The United States will hold a climate summit of the world’s major economies early next year, within 100 days of President-elect Joe Biden taking office, and seek to rejoin the United Nations sponsored Paris Agreement on the first day of his presidency, in a boost to international climate action.

Leaders from 75 countries met without the US in a virtual Climate Action Summit co-hosted by the UN, the United Kingdom and France at the weekend, marking the fifth anniversary of the Paris Agreement.

The Guardian reports the absence of the US underlined the need for more countries, including other major economies such as Australia, Brazil, Russia and Indonesia, to make fresh commitments on tackling the climate crisis.

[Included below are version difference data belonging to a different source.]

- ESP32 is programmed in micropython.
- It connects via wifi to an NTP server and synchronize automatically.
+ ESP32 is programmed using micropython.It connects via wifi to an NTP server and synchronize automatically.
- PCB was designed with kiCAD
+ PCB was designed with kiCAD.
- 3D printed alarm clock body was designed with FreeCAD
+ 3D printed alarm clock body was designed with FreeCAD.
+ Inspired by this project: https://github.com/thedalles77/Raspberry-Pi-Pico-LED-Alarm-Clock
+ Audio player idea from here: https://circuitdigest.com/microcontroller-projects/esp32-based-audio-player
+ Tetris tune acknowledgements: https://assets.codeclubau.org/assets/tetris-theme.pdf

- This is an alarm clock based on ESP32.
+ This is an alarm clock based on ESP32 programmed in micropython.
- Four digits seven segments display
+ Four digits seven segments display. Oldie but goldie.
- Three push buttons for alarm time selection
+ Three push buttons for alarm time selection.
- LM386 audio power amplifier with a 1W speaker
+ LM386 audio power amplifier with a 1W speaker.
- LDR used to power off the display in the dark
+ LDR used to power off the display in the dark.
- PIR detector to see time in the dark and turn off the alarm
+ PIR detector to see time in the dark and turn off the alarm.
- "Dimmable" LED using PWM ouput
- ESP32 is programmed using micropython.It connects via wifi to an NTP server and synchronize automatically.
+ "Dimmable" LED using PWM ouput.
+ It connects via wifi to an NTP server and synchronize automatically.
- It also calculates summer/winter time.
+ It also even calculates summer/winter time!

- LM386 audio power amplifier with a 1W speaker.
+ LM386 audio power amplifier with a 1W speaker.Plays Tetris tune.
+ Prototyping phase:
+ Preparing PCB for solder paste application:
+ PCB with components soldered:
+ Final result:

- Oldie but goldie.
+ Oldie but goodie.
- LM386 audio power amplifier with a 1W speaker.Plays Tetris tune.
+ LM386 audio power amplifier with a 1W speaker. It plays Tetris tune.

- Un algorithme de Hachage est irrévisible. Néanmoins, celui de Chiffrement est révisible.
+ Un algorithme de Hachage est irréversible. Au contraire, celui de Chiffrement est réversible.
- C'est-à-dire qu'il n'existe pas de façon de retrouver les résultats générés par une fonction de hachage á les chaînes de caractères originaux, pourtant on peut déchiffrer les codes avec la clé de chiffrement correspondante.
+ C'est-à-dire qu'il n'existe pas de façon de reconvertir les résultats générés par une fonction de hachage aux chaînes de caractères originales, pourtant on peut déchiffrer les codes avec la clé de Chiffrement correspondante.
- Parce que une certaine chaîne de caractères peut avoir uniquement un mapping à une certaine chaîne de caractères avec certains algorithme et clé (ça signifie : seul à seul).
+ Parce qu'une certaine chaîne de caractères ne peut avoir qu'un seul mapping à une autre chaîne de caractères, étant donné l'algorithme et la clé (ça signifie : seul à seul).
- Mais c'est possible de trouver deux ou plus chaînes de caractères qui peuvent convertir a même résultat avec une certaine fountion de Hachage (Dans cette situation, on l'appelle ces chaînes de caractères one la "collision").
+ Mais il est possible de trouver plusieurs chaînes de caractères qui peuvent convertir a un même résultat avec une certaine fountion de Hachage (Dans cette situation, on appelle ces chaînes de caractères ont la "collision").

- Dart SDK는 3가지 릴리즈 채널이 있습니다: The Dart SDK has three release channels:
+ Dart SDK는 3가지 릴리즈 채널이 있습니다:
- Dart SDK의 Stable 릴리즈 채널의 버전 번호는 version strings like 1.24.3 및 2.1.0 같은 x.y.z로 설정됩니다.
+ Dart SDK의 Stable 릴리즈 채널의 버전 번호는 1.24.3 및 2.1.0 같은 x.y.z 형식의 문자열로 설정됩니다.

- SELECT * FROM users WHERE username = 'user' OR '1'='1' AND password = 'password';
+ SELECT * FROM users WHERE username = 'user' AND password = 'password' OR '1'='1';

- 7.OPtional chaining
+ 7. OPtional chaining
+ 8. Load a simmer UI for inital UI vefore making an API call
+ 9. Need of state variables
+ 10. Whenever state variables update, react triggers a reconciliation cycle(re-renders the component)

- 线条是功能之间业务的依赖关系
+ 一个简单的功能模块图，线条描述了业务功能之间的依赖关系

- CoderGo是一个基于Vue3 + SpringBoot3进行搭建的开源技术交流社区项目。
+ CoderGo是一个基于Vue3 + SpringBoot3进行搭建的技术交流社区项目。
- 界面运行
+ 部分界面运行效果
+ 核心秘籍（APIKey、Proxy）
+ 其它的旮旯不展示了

Mr Biden said in a statement: “I’ll immediately start working with my counterparts around the world to do all that we possibly can, including by convening the leaders of major economies for a climate summit within my first 100 days in office.

“We’ll elevate the incredible work cities, states and businesses have been doing to help reduce emissions and build a cleaner future.

“We’ll listen to and engage closely with the activists, including young people, who have continued to sound the alarm and demand change from those in power.”

He reiterated his pledge to put the US on a path to net zero carbon emissions by 2050, and said the move would be good for the Us economy and workers.

“We’ll do all of this knowing that we have before us an enormous economic opportunity to create jobs and prosperity at home and export clean American-made products around the world.”

António Guterres, the UN secretary general, said: “It is a very important signal.

“We look forward to a very active US leadership in climate action from now on as US leadership is absolutely essential.

“The US is the largest economy in the world, it’s absolutely essential for our goals to be reached.”

The Guardian reports President Donald Trump, whose withdrawal of the US from the Paris Agreement took effect on the day after the US election in November, shunned the Climate Ambition Summit.

Countries including Australia, Russia, Saudi Arabia and Mexico were excluded as they had failed to commit to climate targets in line with the Paris Agreement.

Australia’s conservative Liberal-National prime minister, Scott Morrison, had sought to join the summit but his commitments were judged inadequate, and an announcement from Brazil’s president, Jair Bolsonaro, of a net zero target just before the summit was derided as lacking credibility.

The Climate Ambition Summit failed to produce a major breakthrough, but more than 70 countries gave further details of plans to reduce greenhouse gas emissions in line with the Paris Agreement goal of limiting temperature rises to well below two degrees Celsius above pre-industrial levels, with an aspirational 1.5°C limit.

Alok Sharma, the UK’s business secretary, who will preside over UN climate talks called COP26 next year, said much more action was needed.

“People will ask: have we done enough to put the world on track to limit warming to 1.5°C and protect people and nature from the effects of climate change?

“We must be honest with ourselves, the answer to that is currently no,” he said.

The Guardian reports when President-elect Biden’s pledge to bring the US to net zero emissions by 2050 is included, countries accounting for more than two-thirds of global emissions are subject to net zero targets around mid-century, including the European Union, the UK, Japan and South Korea.

China has pledged to meet net zero by 2060, and a large number of smaller developing countries have also embraced the goal.

The task for the next year, before the COP26 conference in Glasgow next November, will be to encourage all the world’s remaining countries, including oil-dependent economies such as Russia and Saudi Arabia, to sign up to long-term net zero targets, and to ensure that all countries also have detailed plans for cutting emissions within the next decade.

Those detailed national plans, called Nationally Determined Contributions (NDCs), are the bedrock of the Paris Agreement, setting out emissions curbs by 2030.

Current NDCs, submitted in 2015, would lead to more than 3.0°C of warming, all countries must submit fresh plans in line with a long-term goal of net zero emissions.

The US will be closely watched for its plans.